La dignité de la personne humaine est une composante de l’ordre public depuis le célèbre arrêt Morsang-sur-Orge (Conseil d'Etat, Assemblée, 27/10/1995, n°136727) où le Conseil d’État avait considéré que le lancé de nains dans un but de divertissement constitue une atteinte à la dignité de la personne humaine. 


En l’espèce, le Tribunal administratif, ayant repris les arguments avancés par l’association demanderesse, a considéré que le slogan “Ausländer Raus” ne constitue pas une atteinte à la dignité humaine. 


Plus précisément, le juge du référé-liberté a considéré que “ce slogan utilisé pour convoquer, dans le cadre restreint d’une soirée organisée dans un bar, une trentaine de personnes en dépit d’une annonce publique incitant à l’ouverture à plus d’invités, quoique provocateur, n’atteint pas, par lui-même, un degré de gravité tel qu’il constituerait par lui-même une atteinte à la dignité de la personne humaine. Dans ces conditions, le trouble à l’ordre public résultant d’une atteinte à ce principe de dignité qui permettrait au maire de prendre une mesure de police en dehors de considérations liées à l’existence de désordres matériels n’est pas caractérisé dans les circonstances de l’espèce, étant précisé que cette appréciation ne prémunit en rien les auteurs d’éventuelles poursuites judiciaires en cas de propos ou d’agissements répréhensibles.”

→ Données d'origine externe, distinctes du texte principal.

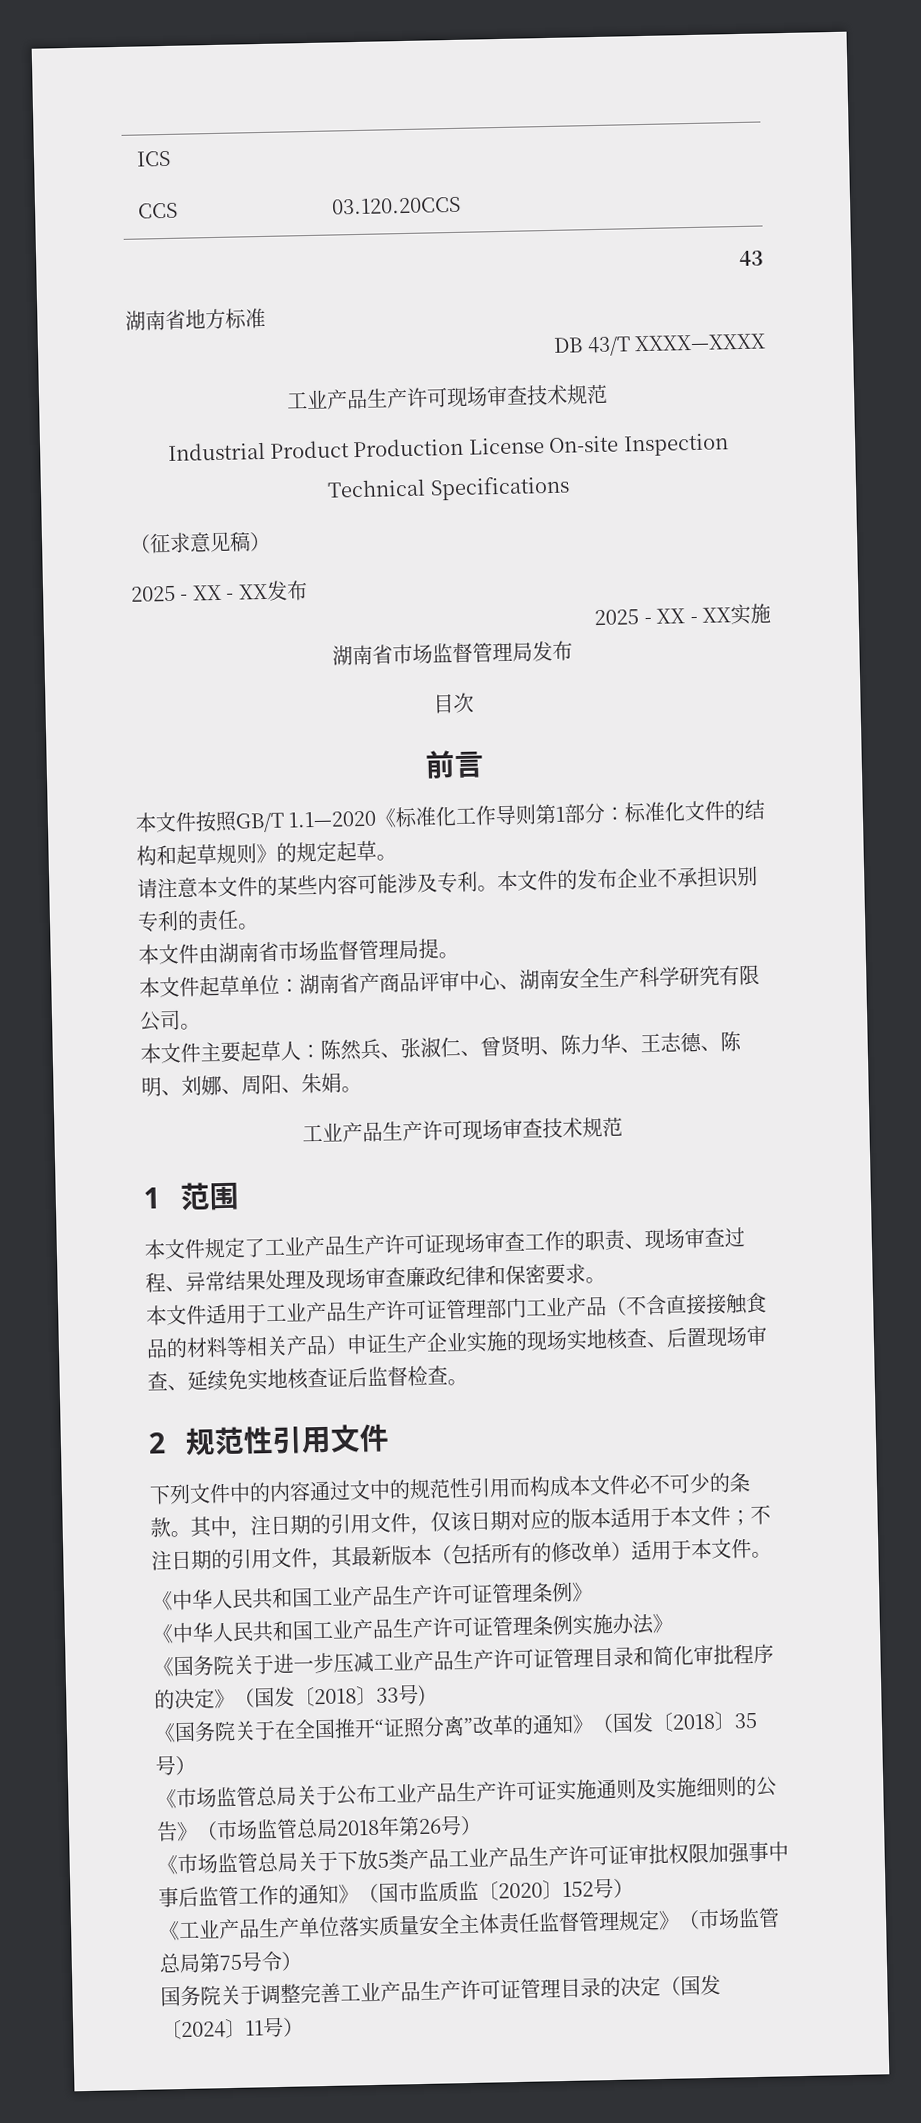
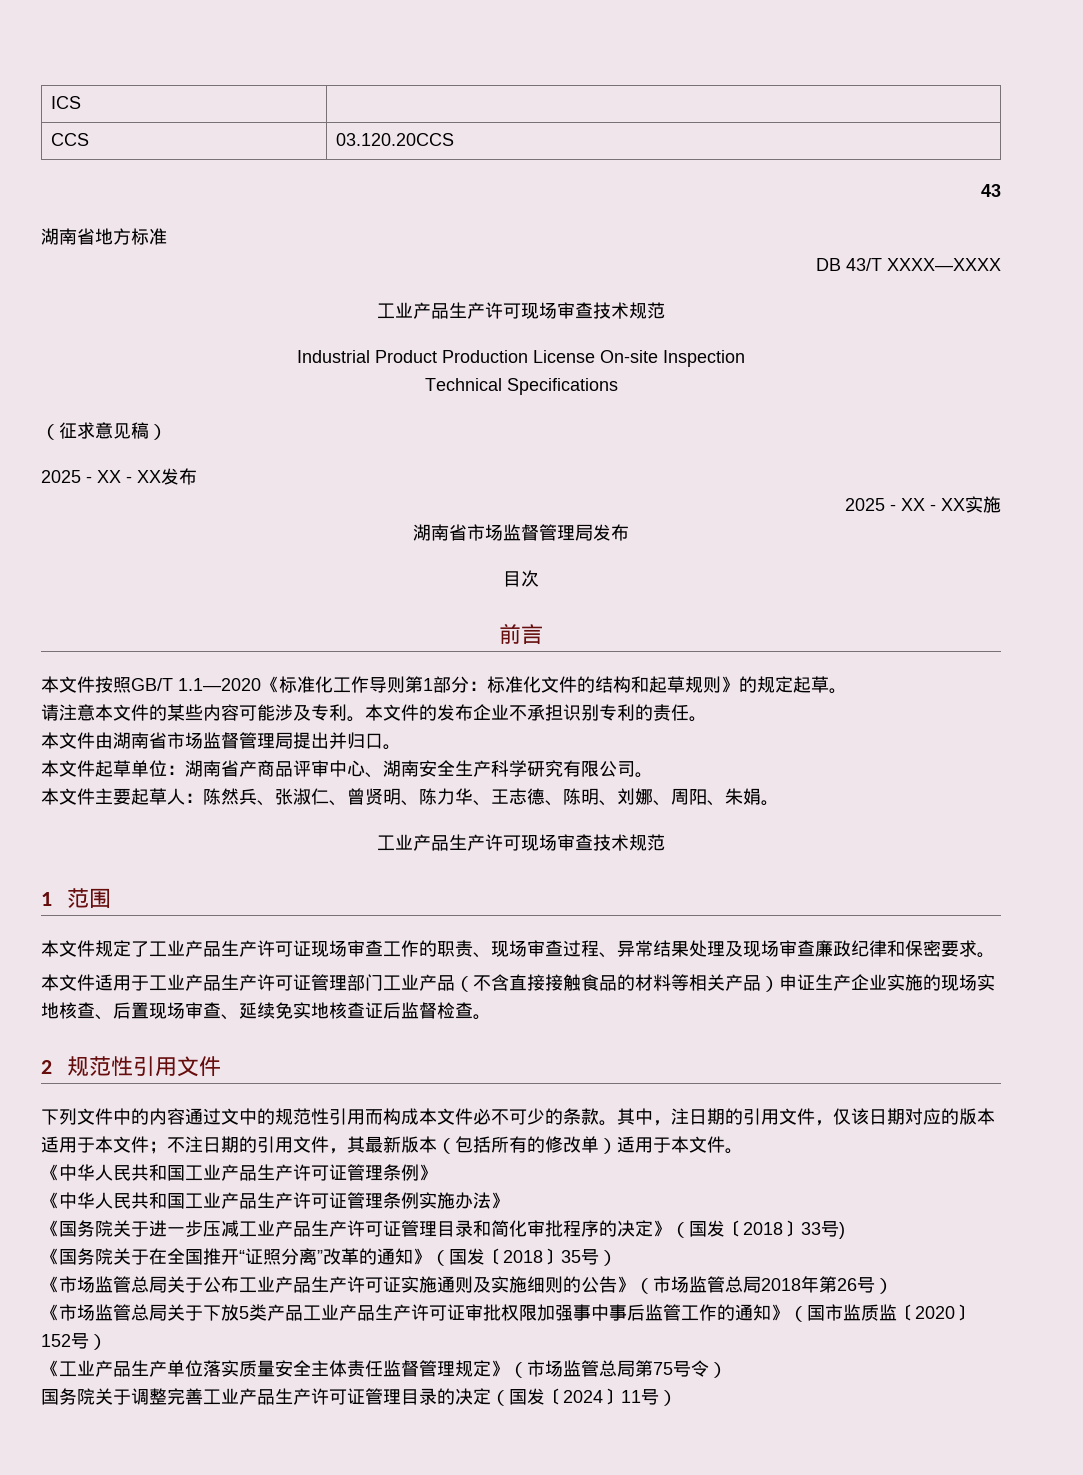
- 本文件由湖南省市场监督管理局提。
+ 本文件由湖南省市场监督管理局提出并归口。

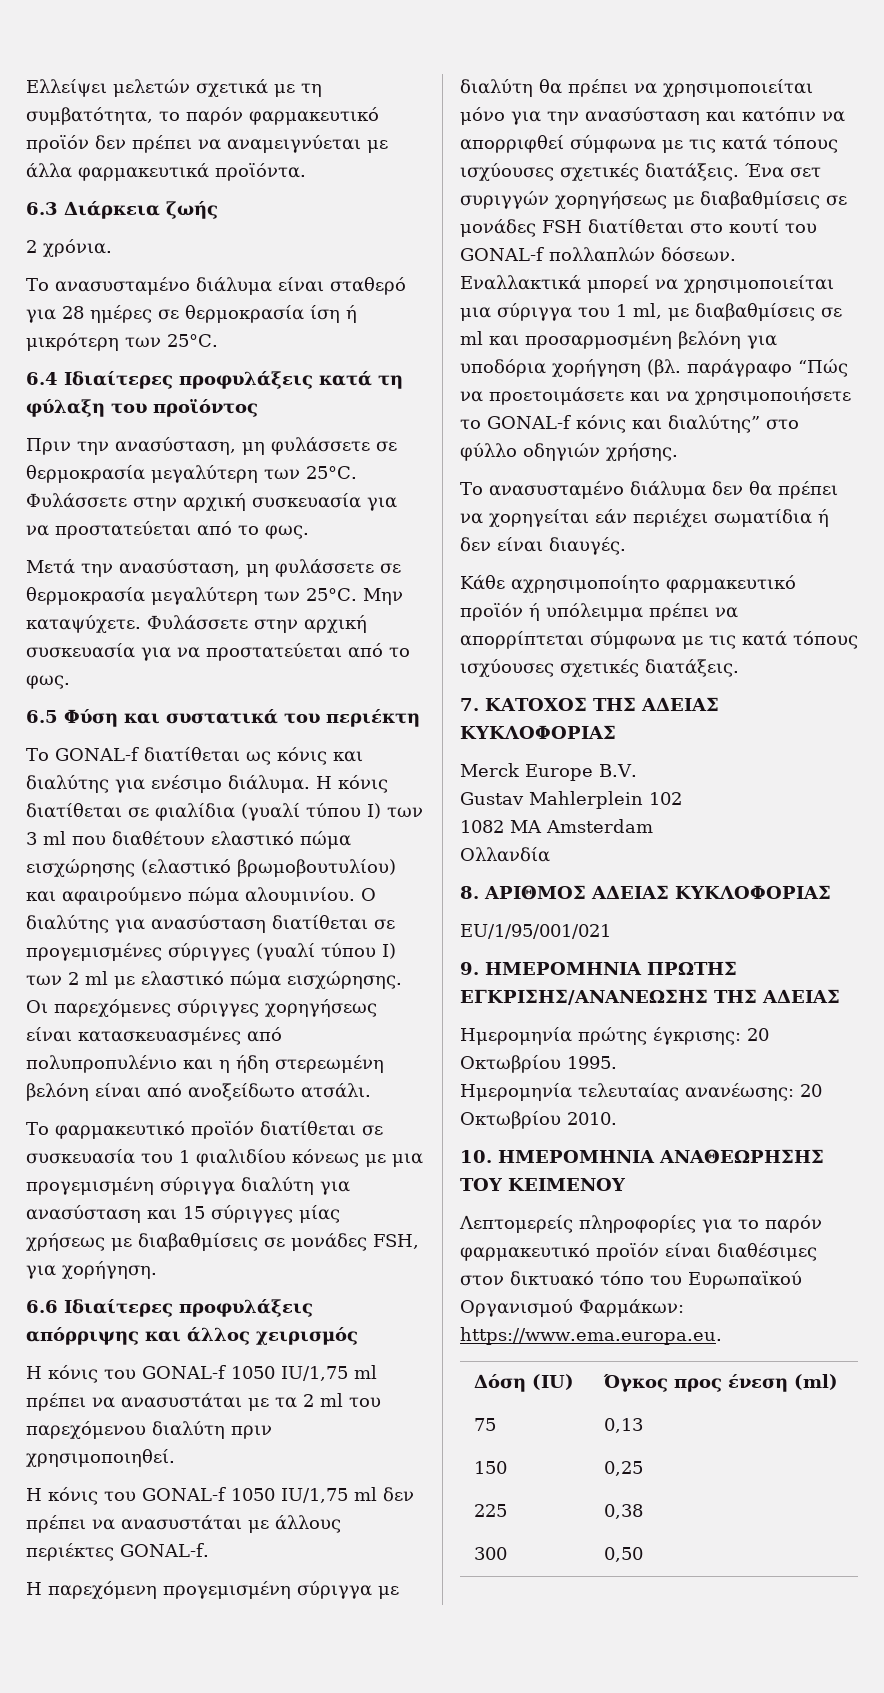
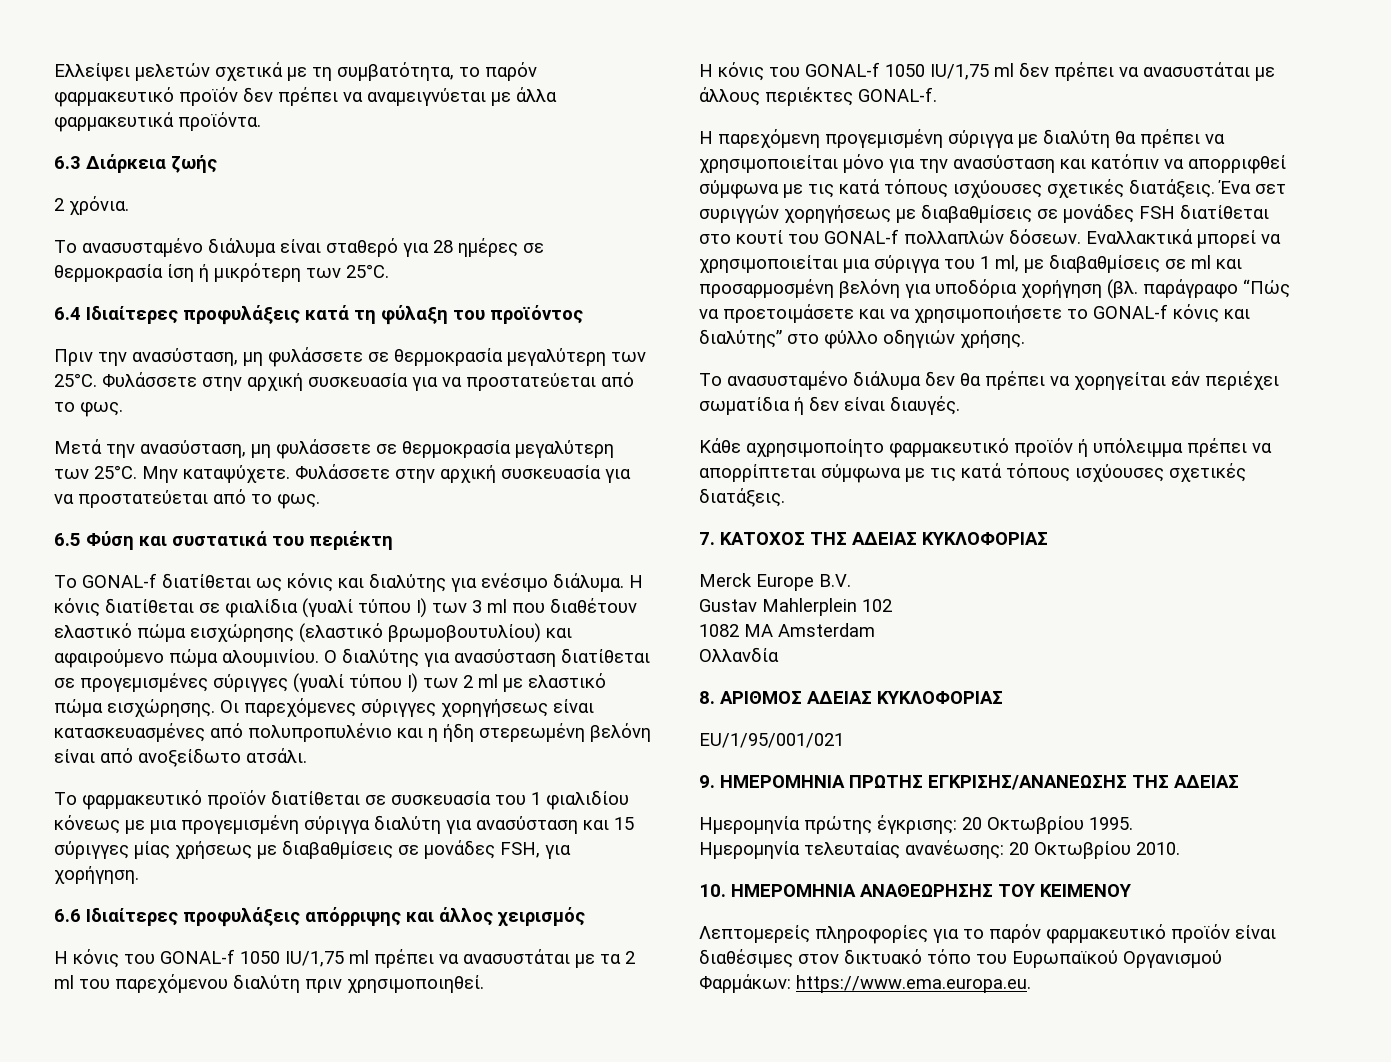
- Δόση (IU) | Όγκος προς ένεση (ml)
- 75 | 0,13
- 150 | 0,25
- 225 | 0,38
- 300 | 0,50

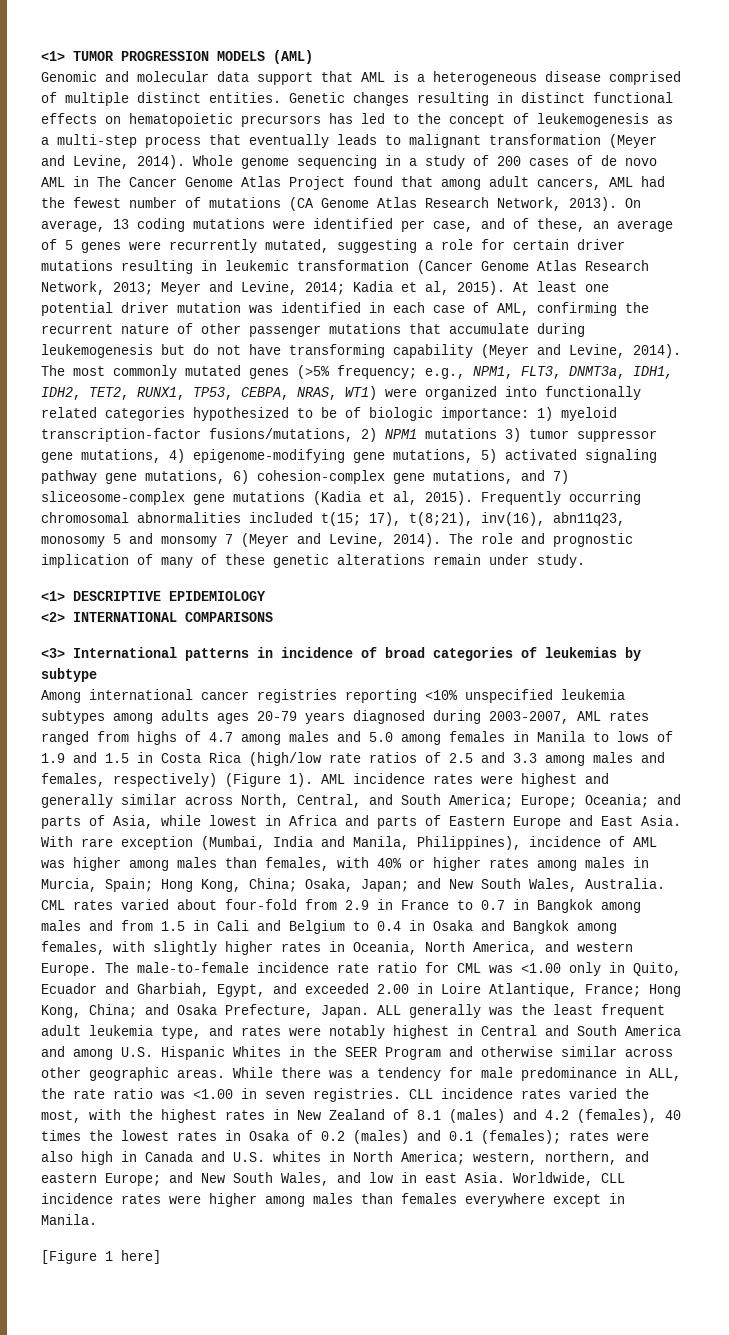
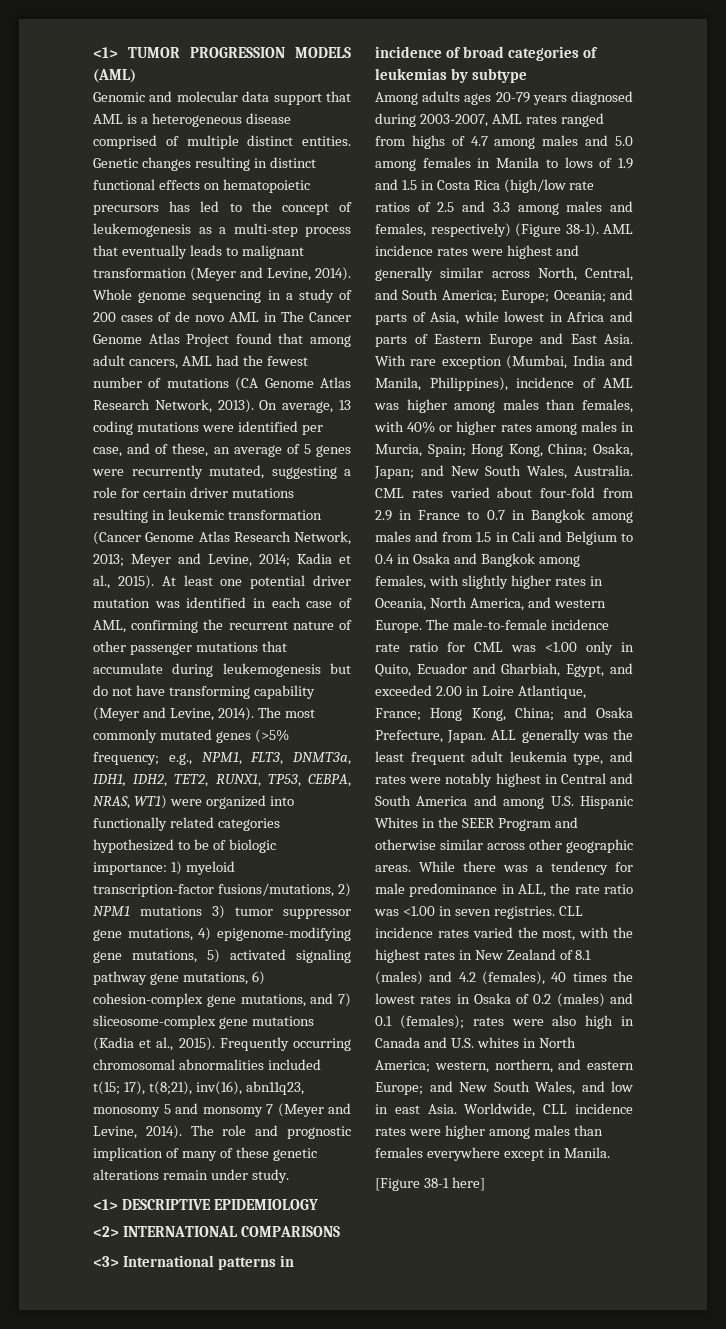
- On average, 13 coding mutations were identified per case, and of these, an average of 5 genes were recurrently mutated, suggesting a role for certain driver mutations resulting in leukemic transformation (Cancer Genome Atlas Research Network, 2013; Meyer and Levine, 2014; Kadia et al, 2015).
+ On average, 13 coding mutations were identified per case, and of these, an average of 5 genes were recurrently mutated, suggesting a role for certain driver mutations resulting in leukemic transformation (Cancer Genome Atlas Research Network, 2013; Meyer and Levine, 2014; Kadia et al., 2015).
- 1) myeloid transcription-factor fusions/mutations, 2) NPM1 mutations 3) tumor suppressor gene mutations, 4) epigenome-modifying gene mutations, 5) activated signaling pathway gene mutations, 6) cohesion-complex gene mutations, and 7) sliceosome-complex gene mutations (Kadia et al, 2015).
+ 1) myeloid transcription-factor fusions/mutations, 2) NPM1 mutations 3) tumor suppressor gene mutations, 4) epigenome-modifying gene mutations, 5) activated signaling pathway gene mutations, 6) cohesion-complex gene mutations, and 7) sliceosome-complex gene mutations (Kadia et al., 2015).
- Among international cancer registries reporting <10% unspecified leukemia subtypes among adults ages 20-79 years diagnosed during 2003-2007, AML rates ranged from highs of 4.7 among males and 5.0 among females in Manila to lows of 1.9 and 1.5 in Costa Rica (high/low rate ratios of 2.5 and 3.3 among males and females, respectively) (Figure 1).
+ Among adults ages 20-79 years diagnosed during 2003-2007, AML rates ranged from highs of 4.7 among males and 5.0 among females in Manila to lows of 1.9 and 1.5 in Costa Rica (high/low rate ratios of 2.5 and 3.3 among males and females, respectively) (Figure 38-1).
- [Figure 1 here]
+ [Figure 38-1 here]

Le juge considère ainsi qu’aucun élément ne permet d’établir que cette expression fasse référence à la propagande et aux chants diffusés pendant le régime national socialiste allemand. 


Même si le juge administratif admet le caractère xénophobe du slogan Ausländer ( “étrangers”) associé à l’interjection Raus ( “dehors”), il soumet à l’appréciation du juge pénal, seul juge compétent, la qualification discriminante de cette expression. 


Aussi, le tribunal administratif considère que le caractère privé et restreint de cette soirée ne permet pas d’atteindre un degré de gravité tel qu’il puisse constituer une atteinte à la dignité de la personne humaine


Enfin, le juge administratif rappelle que cette appréciation ne fait pas obstacle à d’éventuelles poursuites judiciaires suite au signalement du maire de Rouen au procureur de la République le 21 juin 2024.